Le besoin d’appartenance est inscrit au cœur même de notre construction psychique. Très tôt, c’est dans le regard de l’autre, de nos figures d’attachement, que l’enfant se constitue. Être vu·e, reconnu·e, accueilli·e dans son existence singulière, est une condition pour se sentir exister. Lorsque ce regard fait défaut, ou lorsqu’il est vécu comme excluant, l’enfant peut intégrer une conviction douloureuse : "je ne suis pas digne d’être inclus·e", "je suis en trop", ou encore "je ne suis pas aimable tel que je suis".

La répétition de ces expériences dans la vie adulte – souvent à travers des contextes anodins en apparence – réactive ces blessures anciennes, encore actives dans l’inconscient.


L’exclusion comme réactivation archaïque

Du point de vue psychanalytique, le sentiment d’exclusion peut être compris comme une réminiscence d’expériences précoces de séparation ou de non-reconnaissance. Il met en jeu des éléments de la relation d’objet : suis-je inclus·e dans le monde de l’autre, ou mis·e à l’écart ? Ces vécus peuvent s’inscrire dans le champ du narcissisme : l’exclusion vient fragiliser l’image de soi, réveiller des vécus de honte ou d’insuffisance.


Chez certains sujets, une structure abandonnique peut rendre l’exclusion insupportable : elle est vécue comme un rejet total, une menace d’anéantissement. Ce n’est pas l’événement en lui-même qui blesse, mais la charge affective inconsciente qu’il transporte.


L’exclusion projetée ou fantasmatique

Il arrive que le sentiment d’exclusion ne soit pas objectivement fondé, mais qu’il prenne racine dans un fantasme inconscient, dans une lecture projective de la réalité. L’autre n’a pas forcément exclu, mais le sujet s’y sent exclu, car une part de lui s’attend à l’être. Ce transfert de représentations anciennes sur des situations actuelles colore la réalité affective. On ne souffre pas seulement de ce qui se passe, mais de ce que cela vient réactiver en soi.


Retrouver le lien à soi

La première étape thérapeutique est souvent de mettre en mots ce qui a été vécu : reconnaître la douleur d’avoir été ou de se sentir exclu·e, sans la minimiser. Cela permet de reconstruire un récit intérieur où le sujet retrouve une place, non pas à l’extérieur, mais d’abord en lui-même.

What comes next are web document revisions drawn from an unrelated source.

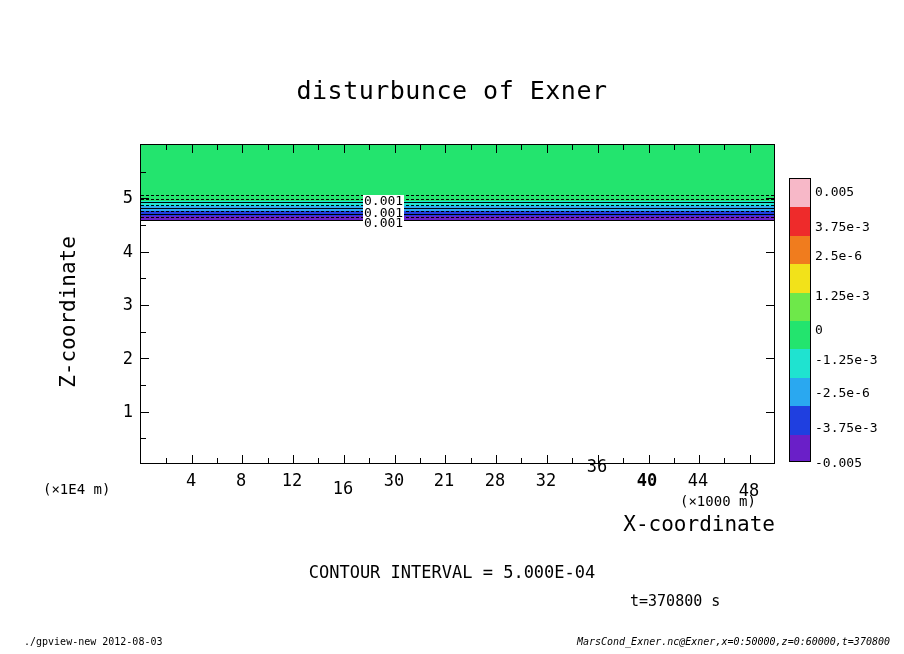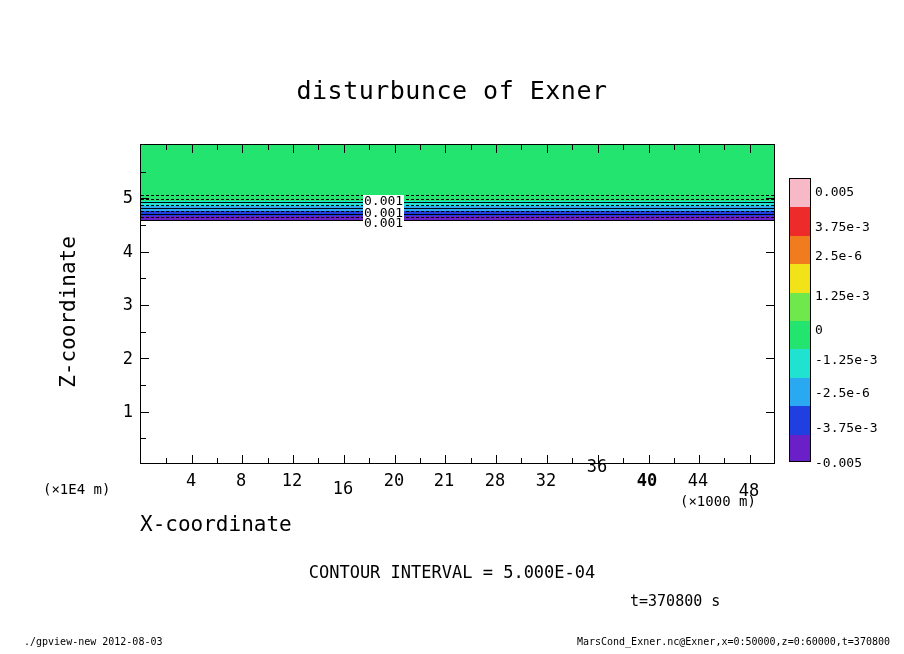--- a/index.html
+++ b/index.html
@@ -69,21 +69,21 @@
   }
   .ylab {
     position: absolute;
     font-size: 17px;
     text-align: right;
     width: 30px;
   }
 
   #x-axis-title {
     left: 140px; top: 512px; width: 635px;
-    text-align: left;
+    text-align: right;
     font-size: 21px;
   }
   #y-axis-title {
     left: -42px; top: 300px;
     width: 220px;
     text-align: center;
     font-size: 21px;
     transform: rotate(-90deg);
   }
   #x-unit {
@@ -122,20 +122,21 @@
     font-size: 15px;
   }
   #footer-left {
     left: 24px; top: 636px;
     font-size: 10px;
   }
   #footer-right {
     right: 14px; top: 636px;
     font-size: 10px;
     text-align: right;
+    font-style: italic;
   }
 </style>
 </head>
 <body>
 
 <div class="abs" id="chart-title">disturbunce of Exner</div>
 
 <div class="abs" id="plot-frame">
 
   <div class="band" style="top:0px;height:51px;background:#23e46e;"></div>
@@ -227,21 +228,21 @@
   <div class="tick-r" style="top:213px;width:8px;"></div>
   <div class="tick-r" style="top:160px;width:8px;"></div>
   <div class="tick-r" style="top:107px;width:8px;"></div>
   <div class="tick-r" style="top:53px;width:8px;"></div>
 </div>
 
 <div class="abs xlab" style="left:191px;top:470px;">4</div>
 <div class="abs xlab" style="left:241px;top:470px;">8</div>
 <div class="abs xlab" style="left:292px;top:470px;">12</div>
 <div class="abs xlab" style="left:343px;top:470px;margin-top:8px;">16</div>
-<div class="abs xlab" style="left:394px;top:470px;">20</div>
+<div class="abs xlab" style="left:394px;top:470px;">30</div>
 <div class="abs xlab" style="left:444px;top:470px;">21</div>
 <div class="abs xlab" style="left:495px;top:470px;">28</div>
 <div class="abs xlab" style="left:546px;top:470px;">32</div>
 <div class="abs xlab" style="left:597px;top:456px;">36</div>
 <div class="abs xlab" style="left:647px;top:470px;font-weight:bold;">40</div>
 <div class="abs xlab" style="left:698px;top:470px;">44</div>
 <div class="abs xlab" style="left:749px;top:480px;">48</div>
 
 <div class="abs ylab" style="left:103px;top:401px;">1</div>
 <div class="abs ylab" style="left:103px;top:348px;">2</div>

Dans un travail analytique, il s’agit parfois d’identifier les figures originaires de l’exclusion (réelles ou fantasmées), de comprendre le rôle de la pulsion agressive ou du désir d’être l’élu·e unique, pour dénouer les conflits inconscients qui se rejouent dans le présent.


Se relier autrement

Sortir de l’exclusion, ce n’est pas toujours se faire inclure à tout prix, mais pouvoir se reconnaître comme sujet là où l’on se sentait objet du rejet. C’est aussi, progressivement, choisir des liens qui nourrissent, plutôt que de courir après ceux qui excluent.

Car dans le fond, ce n’est pas l’absence de l’autre qui fait mal : c’est la part de soi que l’on croit perdre avec lui.